PROMPT: Below are records. Copy every line with "none" in it.

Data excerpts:
------

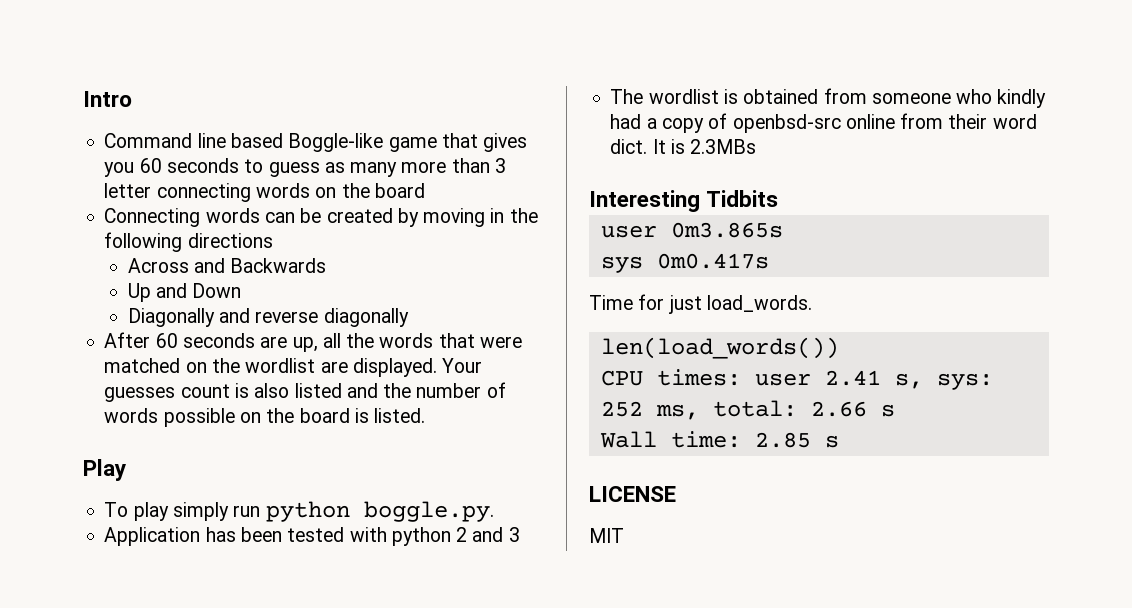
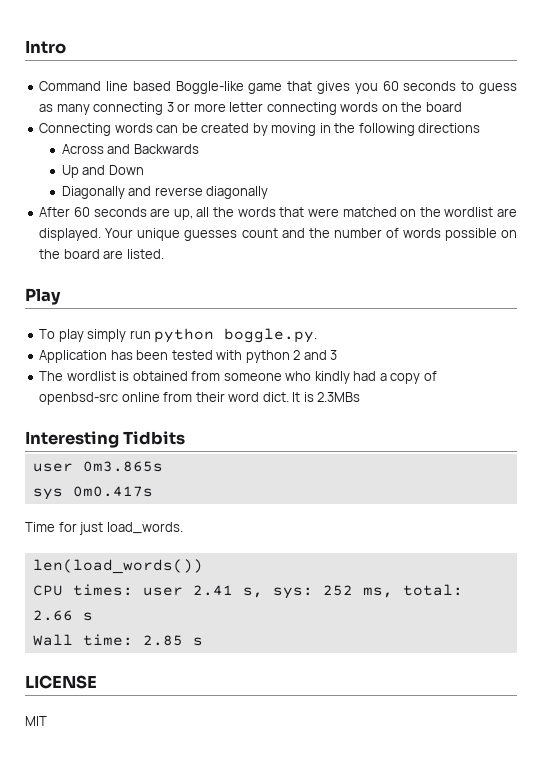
[401,158,506,173] more than 3 -> [93,102,226,115] connecting 3 or more
(483, 365) none -> [137,228,181,241] unique
[234,383,342,398] is also listed -> (278, 233) none
[354,408,369,423] is -> [103,250,124,259] are

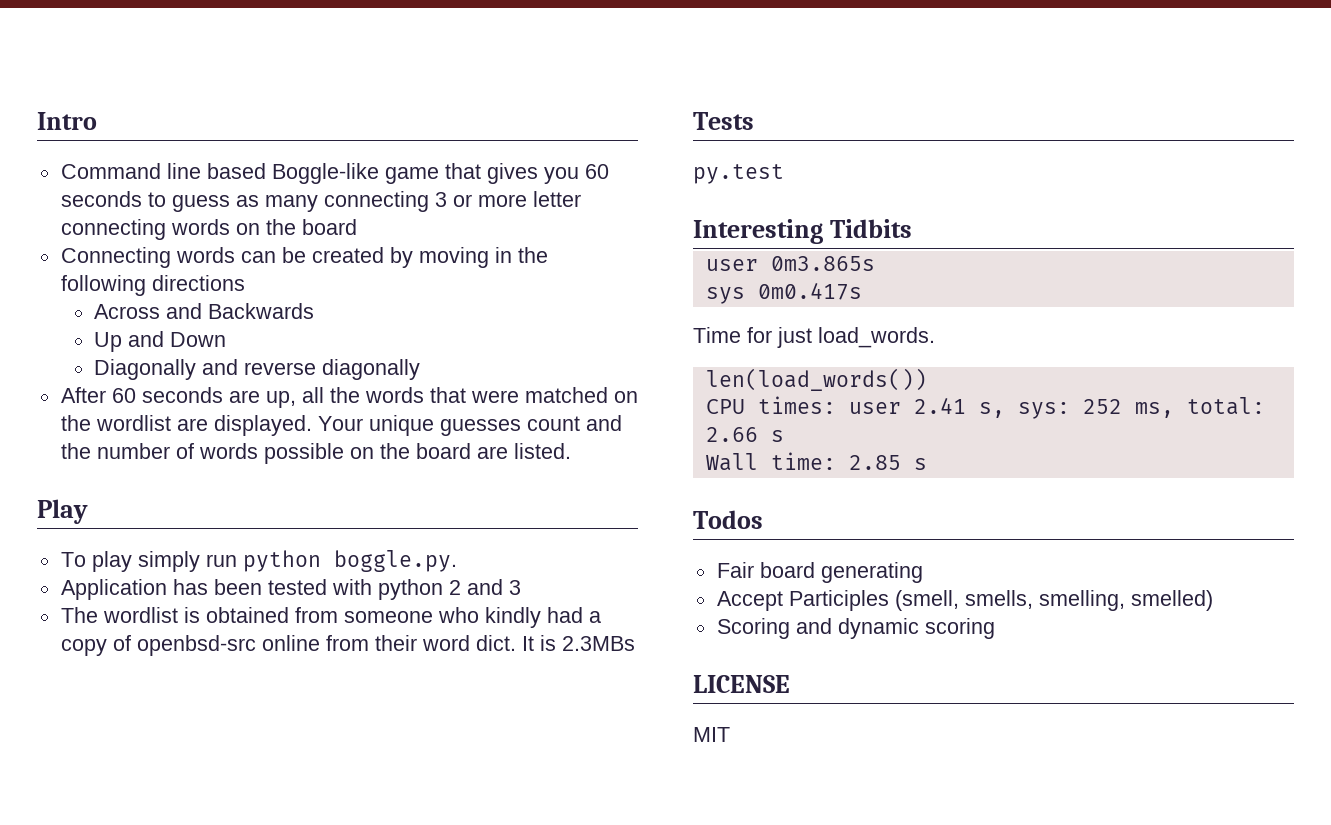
(361, 397) none -> [693,112,754,130] [693,164,784,184] // Tests // py.test
(203, 641) none -> [693,510,763,529] [716,562,923,583] [716,590,1213,611] [716,618,995,639] // Todos // Fair board generating // Accept Participles (smell, smells, smelling, smelled) // Scoring and dynamic scoring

------

RESPONSE TO THIS EXERCISE:
(483, 365) none -> [137,228,181,241] unique
[234,383,342,398] is also listed -> (278, 233) none
(361, 397) none -> [693,112,754,130] [693,164,784,184] // Tests // py.test
(203, 641) none -> [693,510,763,529] [716,562,923,583] [716,590,1213,611] [716,618,995,639] // Todos // Fair board generating // Accept Participles (smell, smells, smelling, smelled) // Scoring and dynamic scoring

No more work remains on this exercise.